• _WORK INSTRUCTIONS_
Repeat exactly, and only, the lines of the entries below from the one with "incremented by 1." through the one with "the new post.", both ends included.

--- START ---

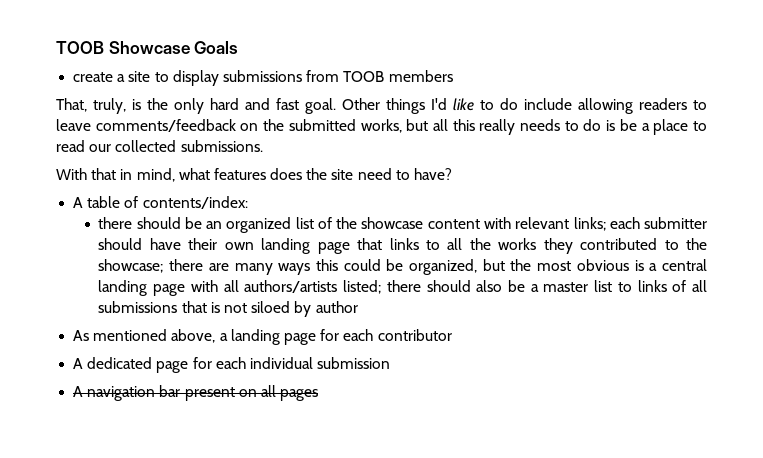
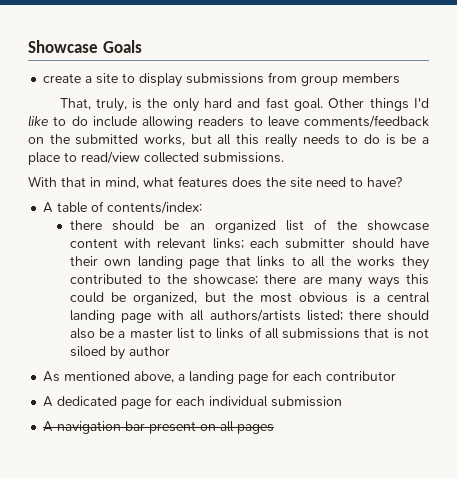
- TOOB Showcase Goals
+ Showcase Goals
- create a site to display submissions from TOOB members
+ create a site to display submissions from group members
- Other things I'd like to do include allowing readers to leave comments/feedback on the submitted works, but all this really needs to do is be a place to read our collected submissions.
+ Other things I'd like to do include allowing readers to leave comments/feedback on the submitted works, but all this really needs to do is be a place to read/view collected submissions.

--- END ---
--- START ---

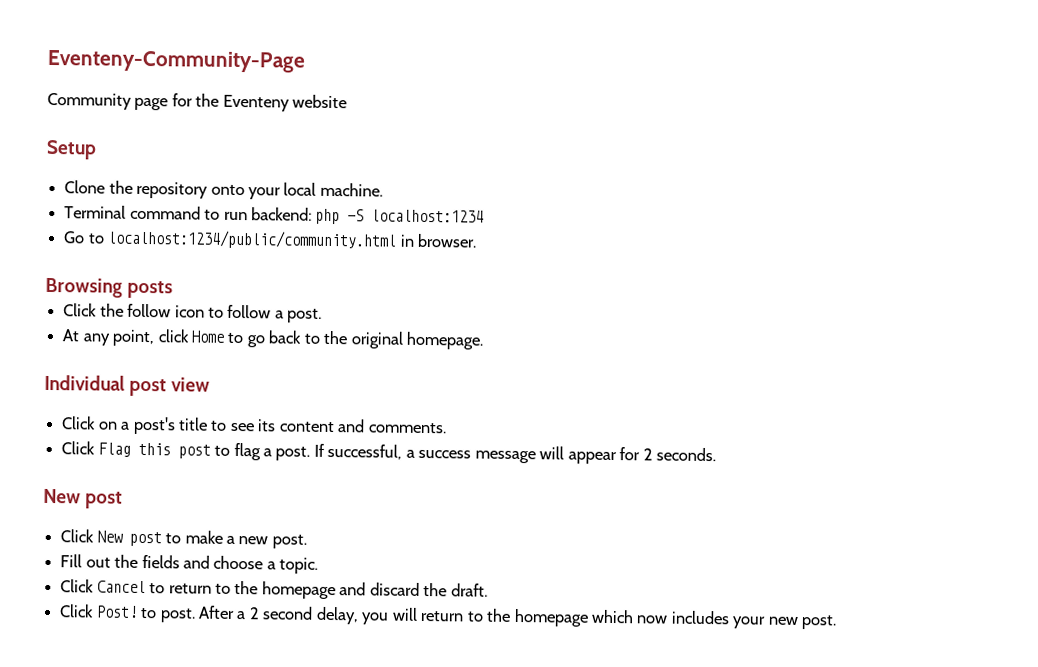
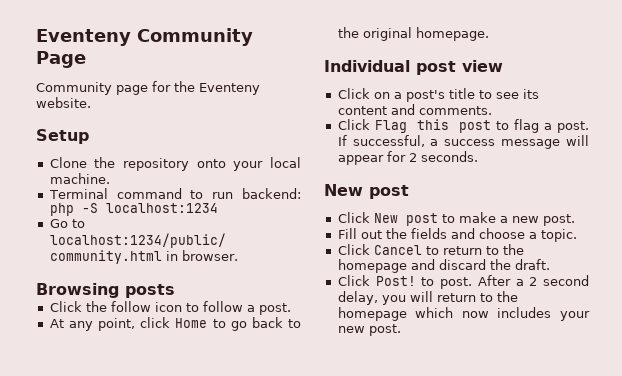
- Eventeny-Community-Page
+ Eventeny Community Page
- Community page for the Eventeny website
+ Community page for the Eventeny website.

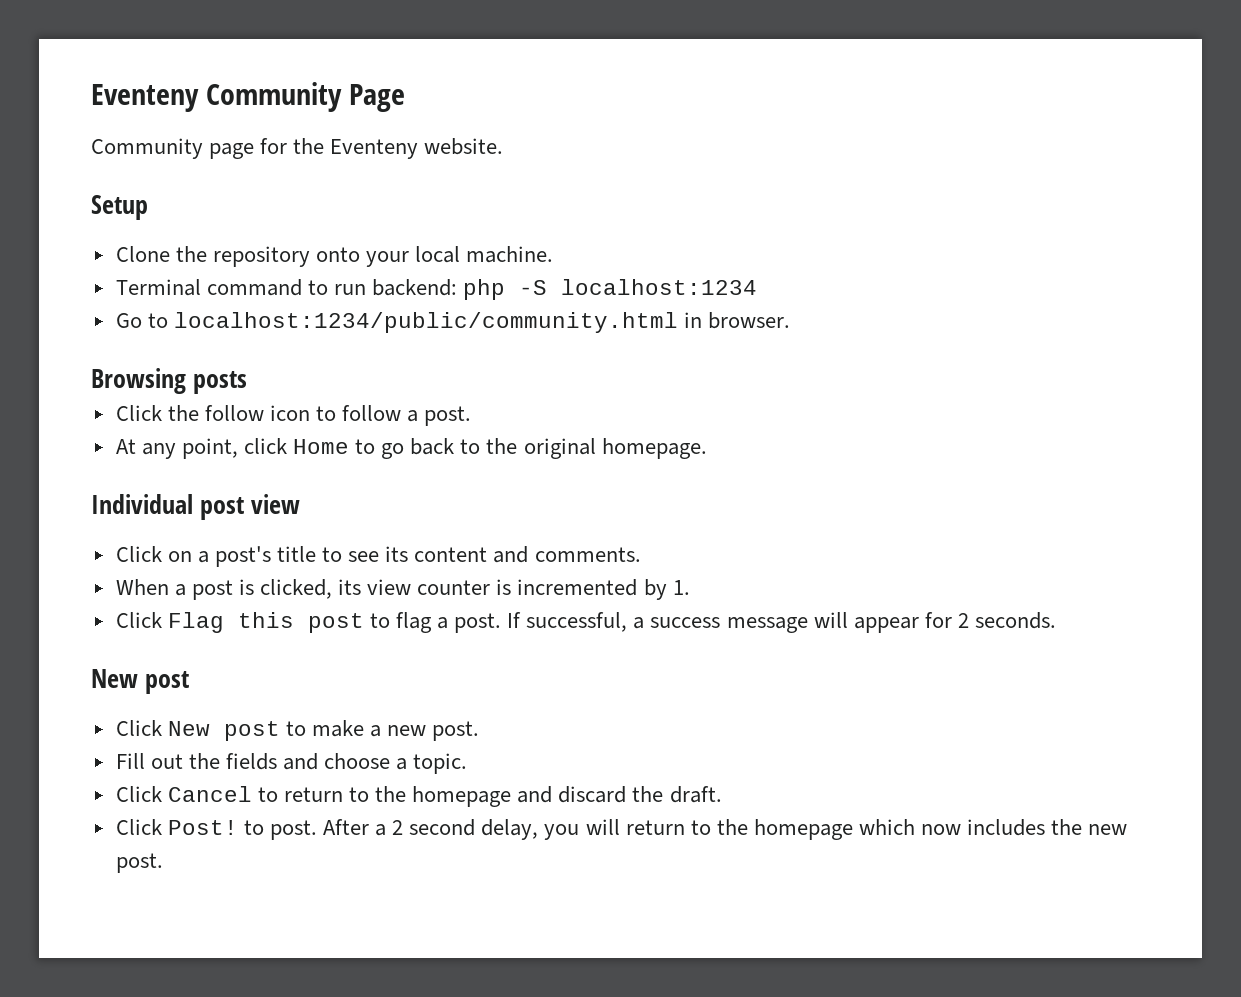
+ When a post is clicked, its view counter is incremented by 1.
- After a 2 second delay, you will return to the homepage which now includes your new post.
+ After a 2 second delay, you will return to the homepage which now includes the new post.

--- END ---

• _WRITTEN ANSWER_
+ When a post is clicked, its view counter is incremented by 1.
- After a 2 second delay, you will return to the homepage which now includes your new post.
+ After a 2 second delay, you will return to the homepage which now includes the new post.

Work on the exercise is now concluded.